Cette perspective lui donnait le vertige, il faudra qu'à un moment elle trouve un moyen pour en parler à ses parents, mais comment faire en sorte qu'ils ne se sentent pas plus coupable ? La fin de l'école primaire a été sûrement plus angoissante pour eux que pour elle et elle sentait leur dileme. Les discussions à ce sujet avait été nombreuses, bien avant la fin de son école primaire et encore bien plus durant les vacances estivales entre cette période de changement.

Cependant, toutes les copines d'Eila partait en collège public, il y avait trois camarades qui continuaient sur ce type d'enseignement, mais ce n'étaient pas des amis, et l'idée de suivre des connaissances en internat et de ne plus avoir sa chienne avec elle toute la semaine lui était insupportable.

Depuis, ses parents s'en voulaient de lui avoir donné la chance de connaître ce type d'enseignement, alors leur faire comprendre qu'elle n'était pas heureuse dans ce qui devra être la suite de sa vie scolaire, ce n'était pas envisageable. Et pourtant...

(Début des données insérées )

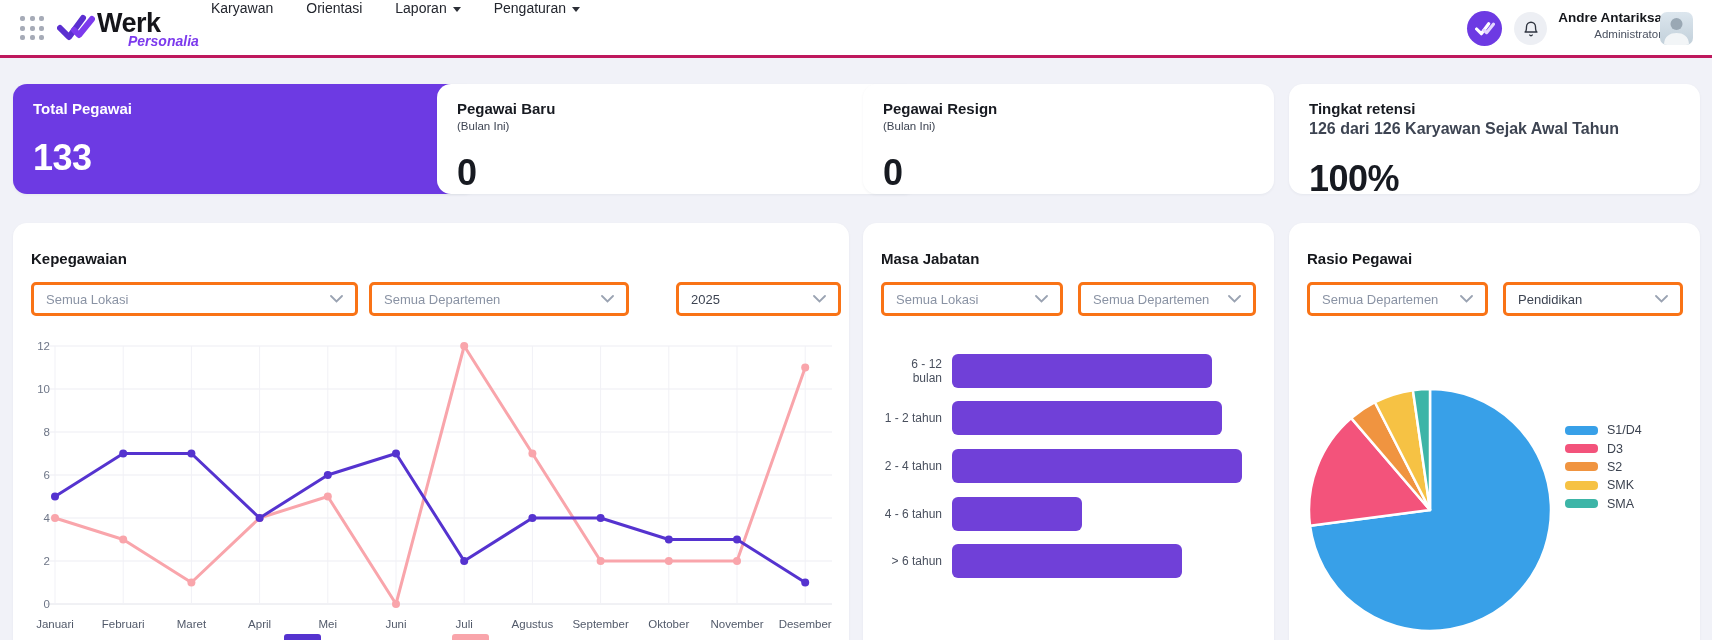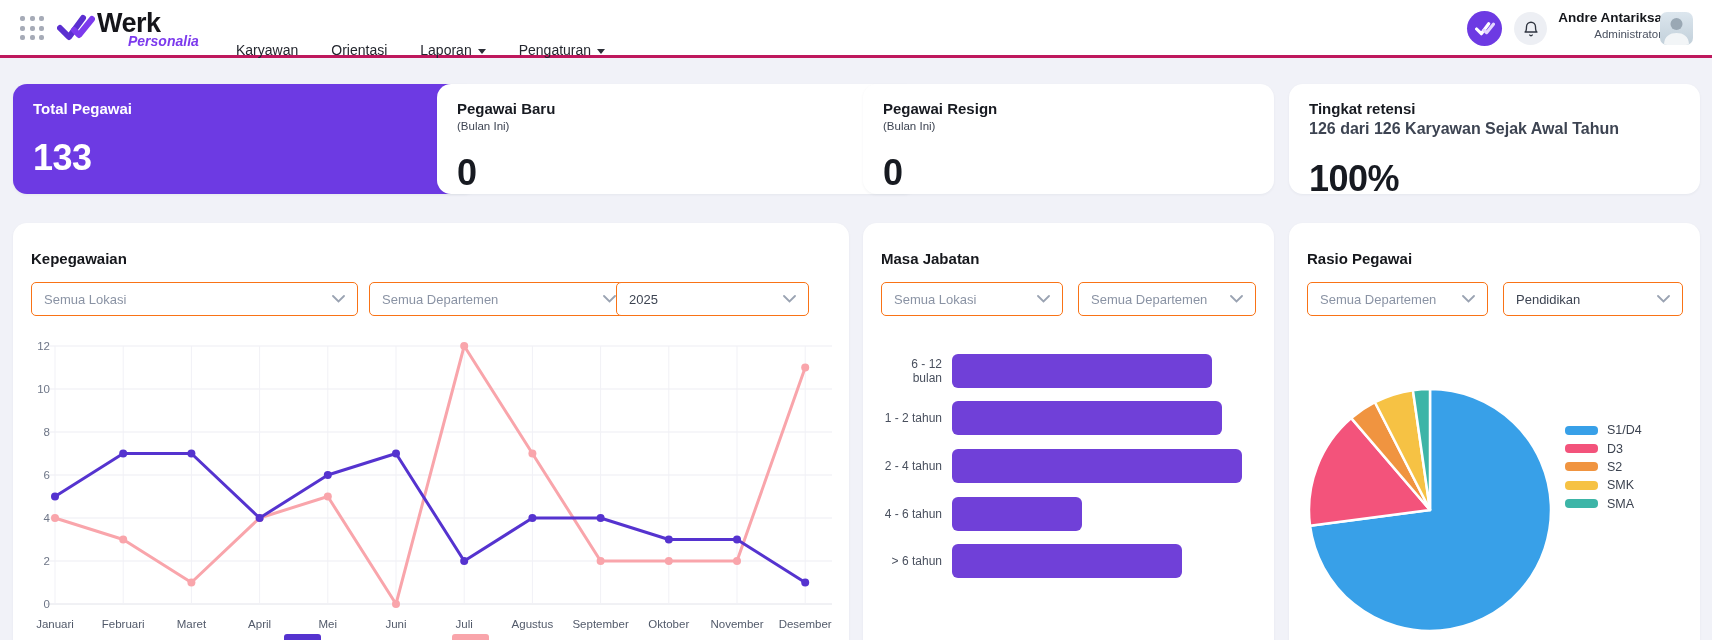"Karyawan" .nav-links { align-items: flex-end -> flex-start; margin-left: 25px -> none }
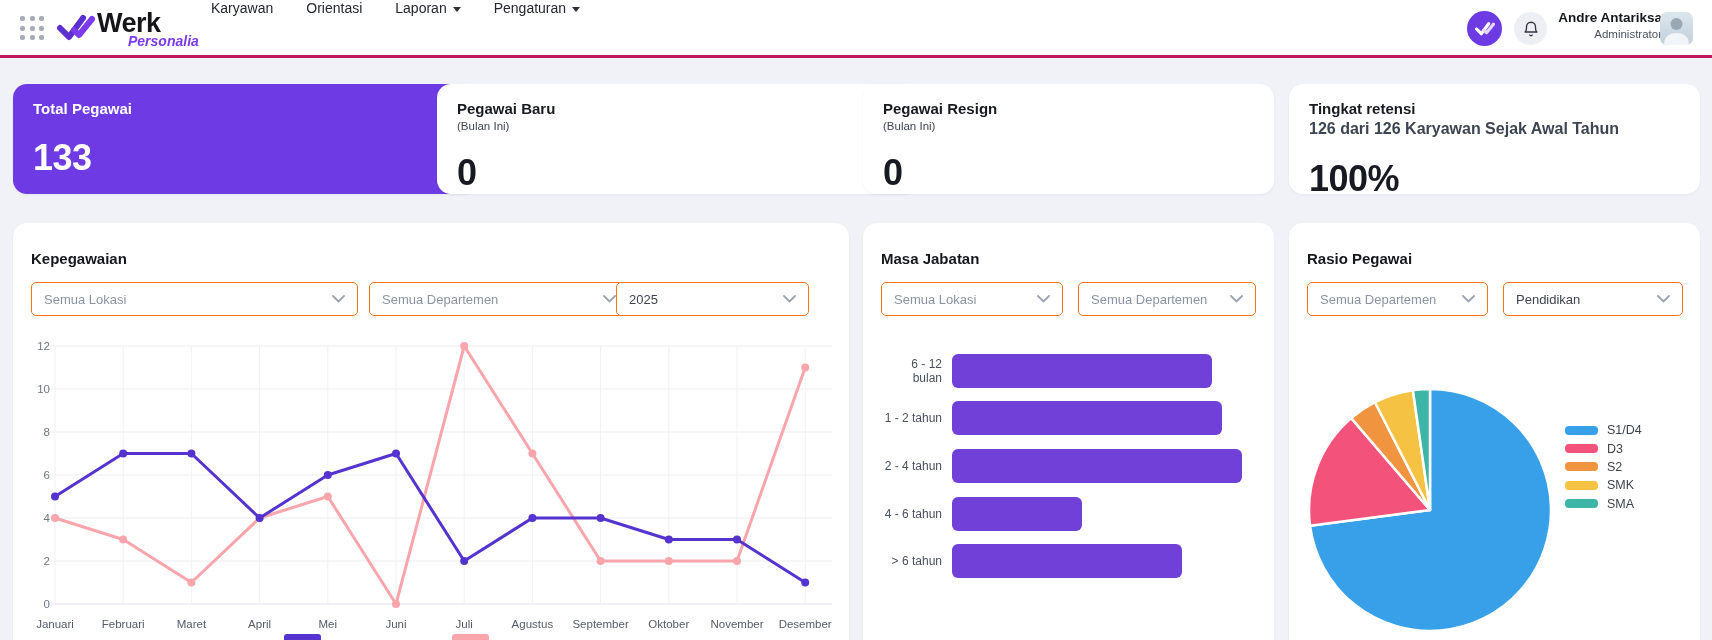"Semua Lokasi" .dropdown { border: 1px solid #f97316 -> 3px solid #f97316 }
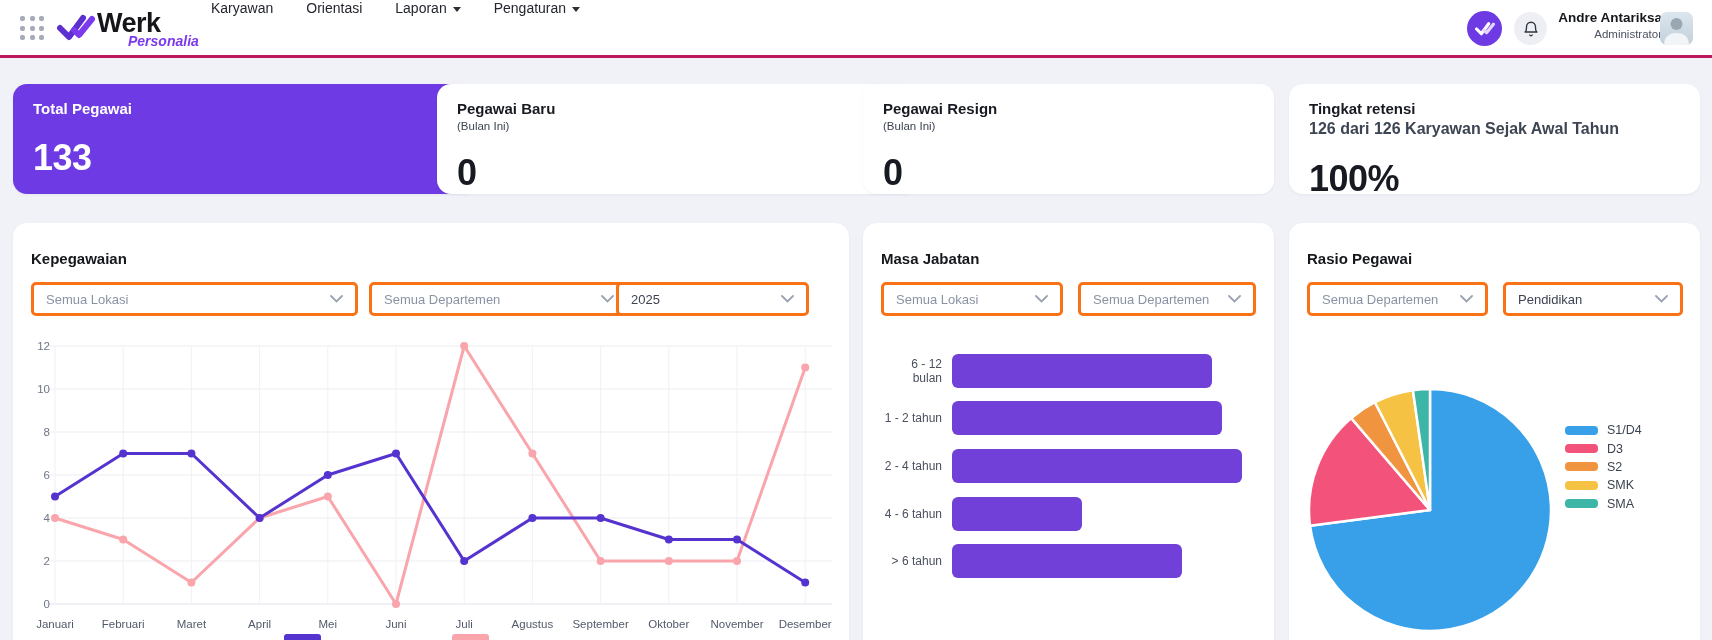"2025" div.dropdown { left: 616px -> 676px; width: 193px -> 165px }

Eila rangea son goûter. Elle descendit à l'entrée, appela sa chienne, lui enfila son collier et partit prendre l'air, ton téléphone dans la poche de son blouson, elle allait lire la quantité de monstruosité que ses camarades lui avait certainement écrite durant ces trois quarts d'heures de tranquilité.

C'était le rituel durant la promenade de Fluffy.

Si sa chienne savait parler, elle lui aurait dit d'éteindre son téléphone, et de le jeter le plus loin possible.